## Aim of the task
Using the entries below, write out the line with "Expert Colour Tool", the line with "total: 351.30 -> 275.72", and every line in between, exactly as each is written.

## The input

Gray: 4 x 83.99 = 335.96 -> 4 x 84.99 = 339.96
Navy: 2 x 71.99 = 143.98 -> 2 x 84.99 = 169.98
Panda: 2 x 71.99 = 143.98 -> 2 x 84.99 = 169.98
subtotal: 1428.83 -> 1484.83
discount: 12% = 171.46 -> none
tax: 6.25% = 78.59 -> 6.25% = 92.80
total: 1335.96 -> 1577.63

---

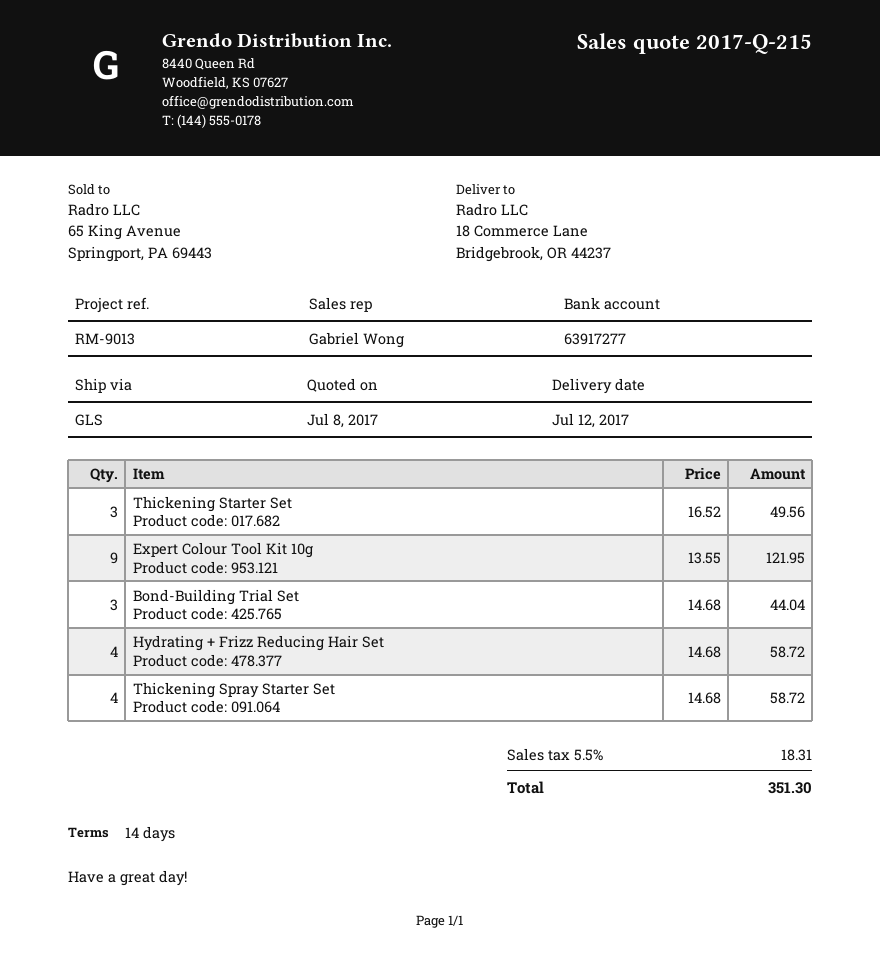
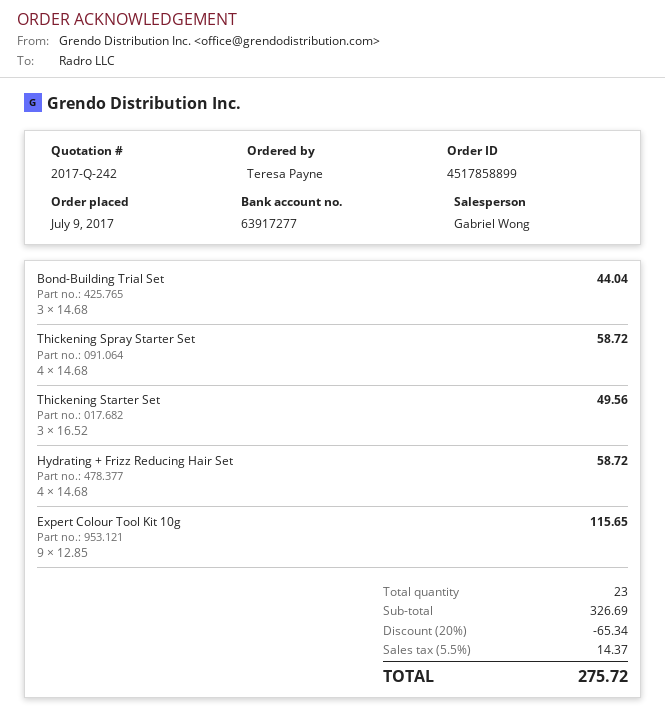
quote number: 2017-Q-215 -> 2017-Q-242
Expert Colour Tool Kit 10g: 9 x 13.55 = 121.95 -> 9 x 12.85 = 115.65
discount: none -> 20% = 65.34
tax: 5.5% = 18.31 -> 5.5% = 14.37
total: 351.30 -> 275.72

## Exercise answer
Expert Colour Tool Kit 10g: 9 x 13.55 = 121.95 -> 9 x 12.85 = 115.65
discount: none -> 20% = 65.34
tax: 5.5% = 18.31 -> 5.5% = 14.37
total: 351.30 -> 275.72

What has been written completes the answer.